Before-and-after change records
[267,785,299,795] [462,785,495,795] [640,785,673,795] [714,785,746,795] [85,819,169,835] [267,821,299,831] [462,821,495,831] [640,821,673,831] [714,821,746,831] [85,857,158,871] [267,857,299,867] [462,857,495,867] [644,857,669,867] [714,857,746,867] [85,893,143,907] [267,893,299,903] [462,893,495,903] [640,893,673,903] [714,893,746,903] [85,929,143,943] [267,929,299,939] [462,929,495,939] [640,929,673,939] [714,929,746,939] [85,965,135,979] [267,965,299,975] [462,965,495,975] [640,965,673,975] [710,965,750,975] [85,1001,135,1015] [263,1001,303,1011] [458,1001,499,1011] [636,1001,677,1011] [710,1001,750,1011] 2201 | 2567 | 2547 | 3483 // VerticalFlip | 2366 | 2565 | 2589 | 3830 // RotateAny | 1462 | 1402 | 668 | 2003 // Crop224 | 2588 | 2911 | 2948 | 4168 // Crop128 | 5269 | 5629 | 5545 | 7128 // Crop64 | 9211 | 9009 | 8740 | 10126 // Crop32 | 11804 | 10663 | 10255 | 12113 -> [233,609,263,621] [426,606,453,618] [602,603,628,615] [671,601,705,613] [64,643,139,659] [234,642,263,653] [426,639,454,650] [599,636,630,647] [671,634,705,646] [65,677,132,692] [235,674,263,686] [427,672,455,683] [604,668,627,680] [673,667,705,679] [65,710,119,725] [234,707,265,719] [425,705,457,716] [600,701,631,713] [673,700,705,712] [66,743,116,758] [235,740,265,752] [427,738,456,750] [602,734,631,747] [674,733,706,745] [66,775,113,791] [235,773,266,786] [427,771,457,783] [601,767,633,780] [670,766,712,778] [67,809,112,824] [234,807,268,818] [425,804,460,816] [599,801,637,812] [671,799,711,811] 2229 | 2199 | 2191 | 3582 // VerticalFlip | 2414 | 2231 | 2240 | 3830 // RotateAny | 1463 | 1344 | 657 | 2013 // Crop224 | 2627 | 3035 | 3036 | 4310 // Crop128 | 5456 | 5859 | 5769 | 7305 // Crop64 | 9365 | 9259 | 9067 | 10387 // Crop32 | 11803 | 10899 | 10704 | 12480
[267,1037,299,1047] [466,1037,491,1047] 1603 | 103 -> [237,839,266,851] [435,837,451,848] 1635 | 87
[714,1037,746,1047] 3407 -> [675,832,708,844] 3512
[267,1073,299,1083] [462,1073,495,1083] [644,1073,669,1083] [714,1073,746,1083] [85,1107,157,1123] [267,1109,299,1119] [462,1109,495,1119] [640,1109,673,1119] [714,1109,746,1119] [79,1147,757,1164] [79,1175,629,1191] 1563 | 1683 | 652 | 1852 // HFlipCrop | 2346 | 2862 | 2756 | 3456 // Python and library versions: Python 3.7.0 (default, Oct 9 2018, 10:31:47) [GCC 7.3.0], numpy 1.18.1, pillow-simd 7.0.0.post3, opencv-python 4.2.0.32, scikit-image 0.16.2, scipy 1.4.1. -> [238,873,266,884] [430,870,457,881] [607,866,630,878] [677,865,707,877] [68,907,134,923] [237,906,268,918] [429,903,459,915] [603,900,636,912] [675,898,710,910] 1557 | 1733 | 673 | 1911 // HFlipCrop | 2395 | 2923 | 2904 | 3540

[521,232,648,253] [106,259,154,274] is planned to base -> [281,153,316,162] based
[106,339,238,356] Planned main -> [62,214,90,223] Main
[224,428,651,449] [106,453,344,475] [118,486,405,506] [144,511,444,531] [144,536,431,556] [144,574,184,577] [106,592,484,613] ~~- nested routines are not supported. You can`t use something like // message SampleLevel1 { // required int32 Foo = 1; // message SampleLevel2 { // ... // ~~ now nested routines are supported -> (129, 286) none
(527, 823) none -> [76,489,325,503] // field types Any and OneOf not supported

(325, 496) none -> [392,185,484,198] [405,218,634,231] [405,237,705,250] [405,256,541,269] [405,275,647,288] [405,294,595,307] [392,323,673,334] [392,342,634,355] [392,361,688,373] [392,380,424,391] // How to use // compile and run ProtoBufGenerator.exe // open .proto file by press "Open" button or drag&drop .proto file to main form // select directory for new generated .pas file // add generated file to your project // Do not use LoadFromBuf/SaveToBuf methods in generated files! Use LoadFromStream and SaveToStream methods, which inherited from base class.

### TASK ITEM
Write the data from above out again, exactly.

### YOUR SOLUTION
[267,785,299,795] [462,785,495,795] [640,785,673,795] [714,785,746,795] [85,819,169,835] [267,821,299,831] [462,821,495,831] [640,821,673,831] [714,821,746,831] [85,857,158,871] [267,857,299,867] [462,857,495,867] [644,857,669,867] [714,857,746,867] [85,893,143,907] [267,893,299,903] [462,893,495,903] [640,893,673,903] [714,893,746,903] [85,929,143,943] [267,929,299,939] [462,929,495,939] [640,929,673,939] [714,929,746,939] [85,965,135,979] [267,965,299,975] [462,965,495,975] [640,965,673,975] [710,965,750,975] [85,1001,135,1015] [263,1001,303,1011] [458,1001,499,1011] [636,1001,677,1011] [710,1001,750,1011] 2201 | 2567 | 2547 | 3483 // VerticalFlip | 2366 | 2565 | 2589 | 3830 // RotateAny | 1462 | 1402 | 668 | 2003 // Crop224 | 2588 | 2911 | 2948 | 4168 // Crop128 | 5269 | 5629 | 5545 | 7128 // Crop64 | 9211 | 9009 | 8740 | 10126 // Crop32 | 11804 | 10663 | 10255 | 12113 -> [233,609,263,621] [426,606,453,618] [602,603,628,615] [671,601,705,613] [64,643,139,659] [234,642,263,653] [426,639,454,650] [599,636,630,647] [671,634,705,646] [65,677,132,692] [235,674,263,686] [427,672,455,683] [604,668,627,680] [673,667,705,679] [65,710,119,725] [234,707,265,719] [425,705,457,716] [600,701,631,713] [673,700,705,712] [66,743,116,758] [235,740,265,752] [427,738,456,750] [602,734,631,747] [674,733,706,745] [66,775,113,791] [235,773,266,786] [427,771,457,783] [601,767,633,780] [670,766,712,778] [67,809,112,824] [234,807,268,818] [425,804,460,816] [599,801,637,812] [671,799,711,811] 2229 | 2199 | 2191 | 3582 // VerticalFlip | 2414 | 2231 | 2240 | 3830 // RotateAny | 1463 | 1344 | 657 | 2013 // Crop224 | 2627 | 3035 | 3036 | 4310 // Crop128 | 5456 | 5859 | 5769 | 7305 // Crop64 | 9365 | 9259 | 9067 | 10387 // Crop32 | 11803 | 10899 | 10704 | 12480
[267,1037,299,1047] [466,1037,491,1047] 1603 | 103 -> [237,839,266,851] [435,837,451,848] 1635 | 87
[714,1037,746,1047] 3407 -> [675,832,708,844] 3512
[267,1073,299,1083] [462,1073,495,1083] [644,1073,669,1083] [714,1073,746,1083] [85,1107,157,1123] [267,1109,299,1119] [462,1109,495,1119] [640,1109,673,1119] [714,1109,746,1119] [79,1147,757,1164] [79,1175,629,1191] 1563 | 1683 | 652 | 1852 // HFlipCrop | 2346 | 2862 | 2756 | 3456 // Python and library versions: Python 3.7.0 (default, Oct 9 2018, 10:31:47) [GCC 7.3.0], numpy 1.18.1, pillow-simd 7.0.0.post3, opencv-python 4.2.0.32, scikit-image 0.16.2, scipy 1.4.1. -> [238,873,266,884] [430,870,457,881] [607,866,630,878] [677,865,707,877] [68,907,134,923] [237,906,268,918] [429,903,459,915] [603,900,636,912] [675,898,710,910] 1557 | 1733 | 673 | 1911 // HFlipCrop | 2395 | 2923 | 2904 | 3540

[521,232,648,253] [106,259,154,274] is planned to base -> [281,153,316,162] based
[106,339,238,356] Planned main -> [62,214,90,223] Main
[224,428,651,449] [106,453,344,475] [118,486,405,506] [144,511,444,531] [144,536,431,556] [144,574,184,577] [106,592,484,613] ~~- nested routines are not supported. You can`t use something like // message SampleLevel1 { // required int32 Foo = 1; // message SampleLevel2 { // ... // ~~ now nested routines are supported -> (129, 286) none
(527, 823) none -> [76,489,325,503] // field types Any and OneOf not supported

(325, 496) none -> [392,185,484,198] [405,218,634,231] [405,237,705,250] [405,256,541,269] [405,275,647,288] [405,294,595,307] [392,323,673,334] [392,342,634,355] [392,361,688,373] [392,380,424,391] // How to use // compile and run ProtoBufGenerator.exe // open .proto file by press "Open" button or drag&drop .proto file to main form // select directory for new generated .pas file // add generated file to your project // Do not use LoadFromBuf/SaveToBuf methods in generated files! Use LoadFromStream and SaveToStream methods, which inherited from base class.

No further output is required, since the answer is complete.